Pourtant, l’objectif « simple » de Trump a confirmé les pires craintes de Moscou que le projet de défense antimissile de l’Amérique finisse par cibler la Russie. Cela a également justifié la modernisation militaire de la Russie et ses efforts pour construire un système de défense conjoint avec la Chine. Il a confondu les alliés européens qui avaient signé pour un système conjoint axé sur les menaces de missiles balistiques « émanant de l’extérieur de la zone euro-atlantique ».
Biden ne peut ni embrasser pleinement la politique de Trump ni revenir aux approches précédentes. Comment les États-Unis vont-ils de l’avant à partir d’ici ?
Biden devrait accepter le point de vue de Trump selon lequel la défense antimissile américaine a de nouveaux rôles stratégiques contre les grandes puissances. L’examen de la défense antimissile de Biden, comme la version de 2019, devrait commencer par une évaluation de la menace qui s’étend au-delà des missiles balistiques pour inclure les capacités d’attaque et de défense aérospatiales des adversaires. De même, il devrait reconnaître explicitement que les défenses ont un rôle dans les conflits nucléaires et conventionnels.
Cependant, Biden devrait rejeter l’affirmation de l’administration Trump selon laquelle toutes les « défenses antimissiles se stabilisent ». De même, il devrait abroger une politique idéologique qui cherche à renforcer et à étendre « continuellement » la défense antimissile quelles que soient les circonstances. La nouvelle politique de Biden devrait reconnaître que, pour atteindre des objectifs stratégiques de manière efficace et efficiente, les États-Unis peuvent avoir besoin de plus ou moins de capacités de défense antimissile ou d’une approche complètement différente, telle que le contrôle des armements.
Ici, l’équipe de Biden a besoin d’une nouvelle réflexion sur la façon dont la défense antimissile affecte l’équilibre à long terme de l’avantage stratégique en temps de paix, de crise et de guerre avec différents adversaires. Le concept de stabilité stratégique de la guerre froide est-il utile pour encadrer les relations des États-Unis avec la Russie et la Chine ? Si oui, comment devrait-il tenir compte des nouvelles technologies comme les missiles de croisière hypersoniques, des domaines de combat comme le cyberespace et l’espace, et des liens entre les conflits nucléaires et conventionnels ? Y a-t-il des compromis entre les efforts de réduction des risques nucléaires des grandes puissances et ceux des acteurs régionaux ? Quel rôle un système de défense antimissile intégré et stratifié devrait-il jouer dans une théorie américaine de la victoire pour les guerres conventionnelles régionales sous l’ombre nucléaire ? Comment la posture de défense américaine devrait-elle être dimensionnée pour éviter les courses aux armements et les instabilités de crise ?

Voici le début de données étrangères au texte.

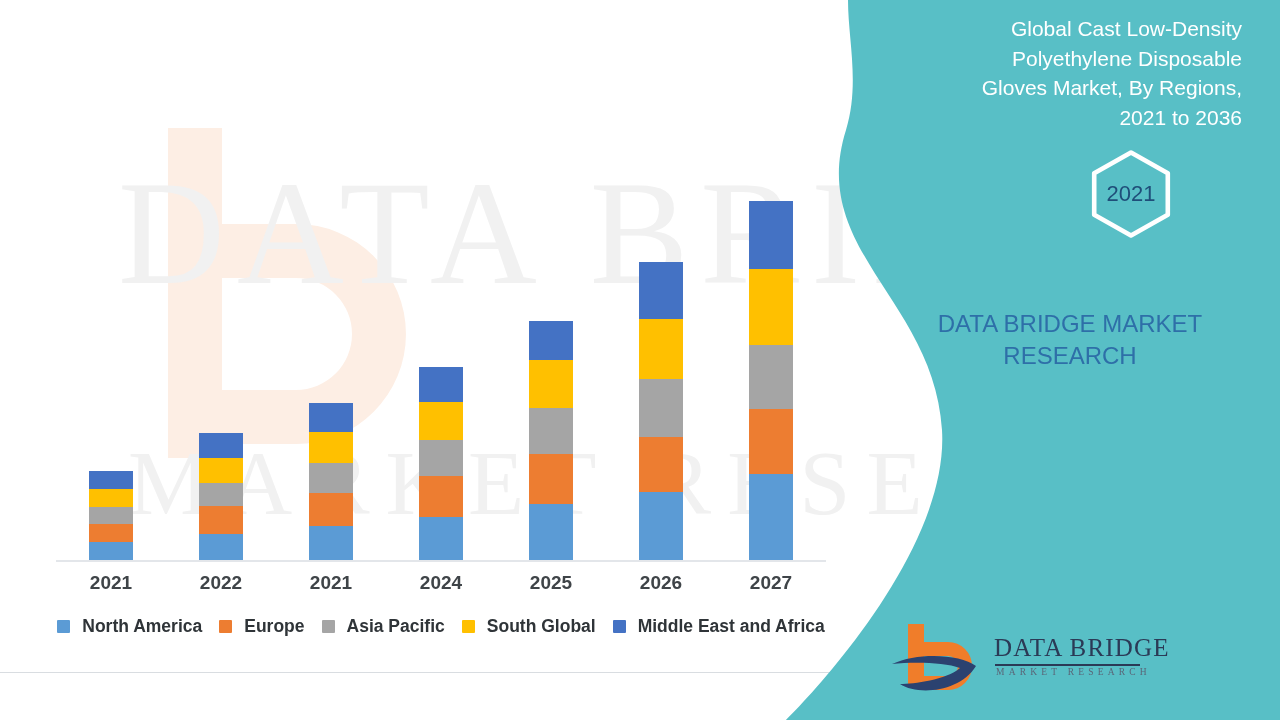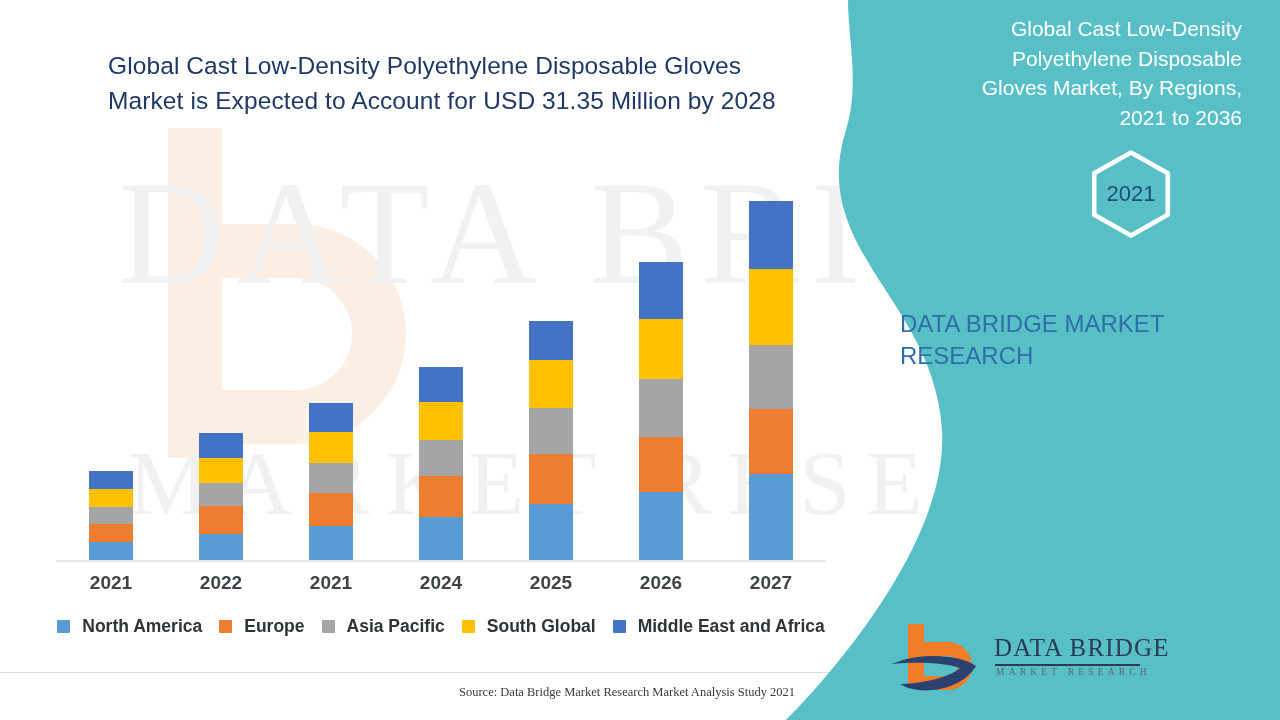--- a/index.html
+++ b/index.html
@@ -119,7 +119,6 @@
   <div class="wm-text wm-data">DATA BRIDGE</div>
   <div class="wm-text wm-market">MARKET RESEARCH</div>
 
-  <div class="headline">Global Cast Low-Density Polyethylene Disposable Gloves Market is Expected to Account for USD 31.35 Million by 2028</div>
 
   <div class="chart">
     <div class="axis-line"></div>

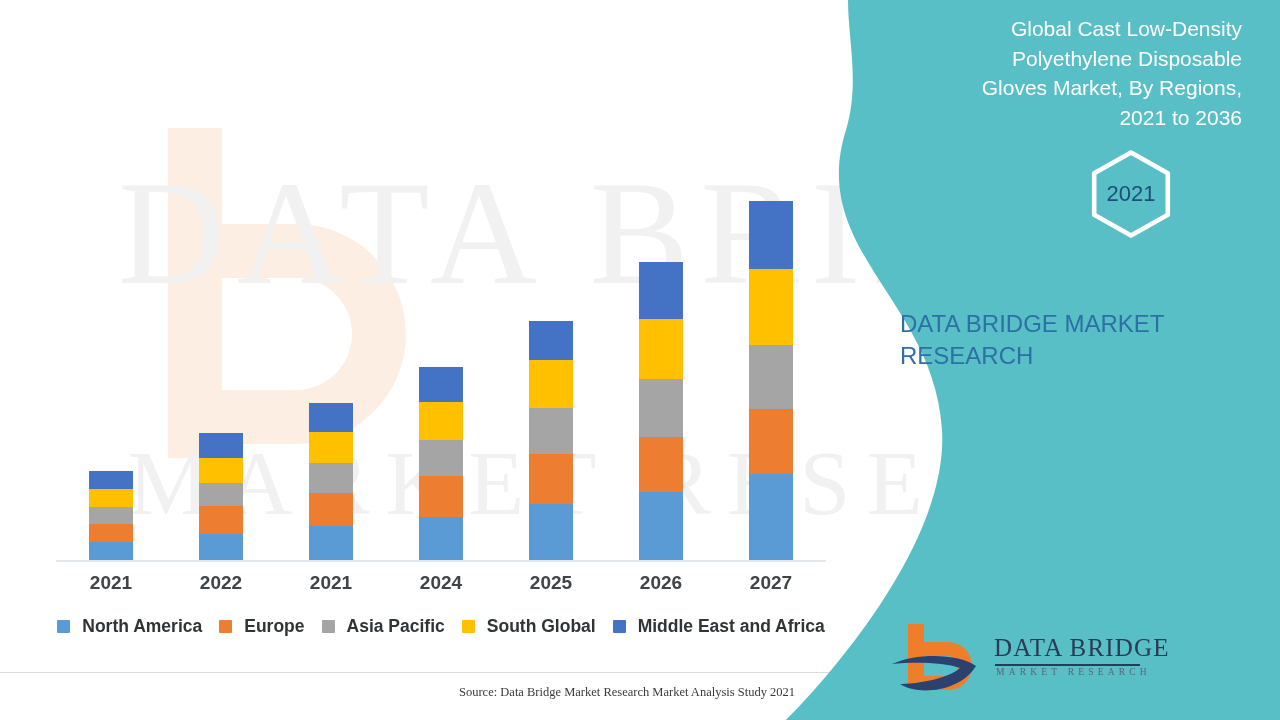--- a/index.html
+++ b/index.html
@@ -86,7 +86,7 @@
   .hex-2028{left:155px;top:185px;width:108px;height:108px;font-size:22px;}
 
   .brand-line{
-    position:absolute;left:40px;top:308px;width:340px;
+    position:absolute;left:40px;top:308px;width:340px;text-align:center;
     color:#2E6FA8;font-size:24px;line-height:32px;font-weight:400;
   }
 

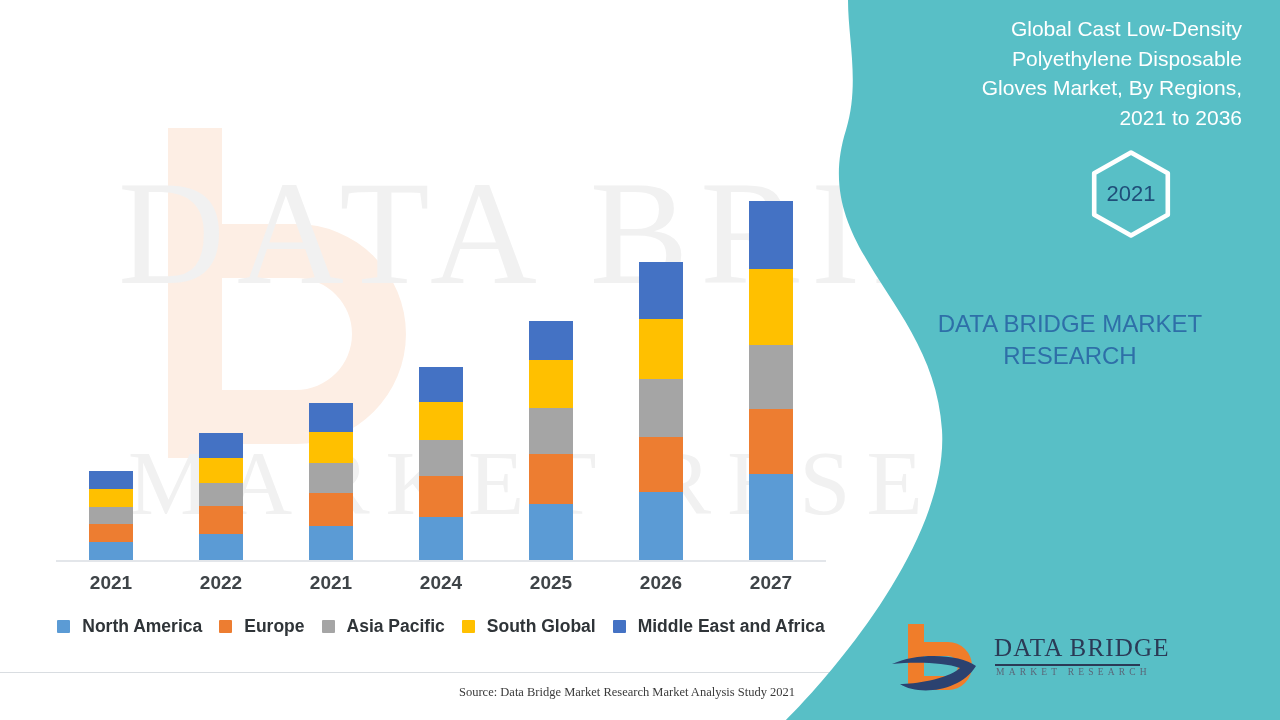--- a/index.html
+++ b/index.html
@@ -223,7 +223,6 @@
     </div>
 
   <div class="footer-rule"></div>
-  <div class="footer-right">Source: Data Bridge Market Research Market Analysis Study 2021</div>
 
   <svg class="teal-panel" viewBox="0 0 1280 720" preserveAspectRatio="none">
     <path id="teal-shape" d="M848 0 H1280 V720 H786 C786 720 950 560 942 430 C934 300 808 250 846 130 C860 84 848 40 848 0 Z" fill="#58BFC6"></path>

Pour explorer de nouvelles options de contrôle des armements, Biden devrait rompre avec les politiques de Bush, Obama et Trump. Comme Nixon, il devrait être prêt à négocier avec ses rivaux des limites aux ambitions de défense antimissile des États-Unis dans l’intérêt de la sécurité nationale et de la stabilité internationale.
Biden ne peut pas inverser la nouvelle ère de la défense antimissile, qui est marquée par les idées de Trump mais finalement définie par le nouveau problème stratégique de la concurrence entre grandes puissances. Cependant, l’équipe de Biden peut développer une approche claire et équilibrée de la défense antimissile qui aligne les capacités américaines et alliées sur les promesses du président de relever les défis futurs et qui fonde la politique sur « les faits et la science » et la pensée stratégique.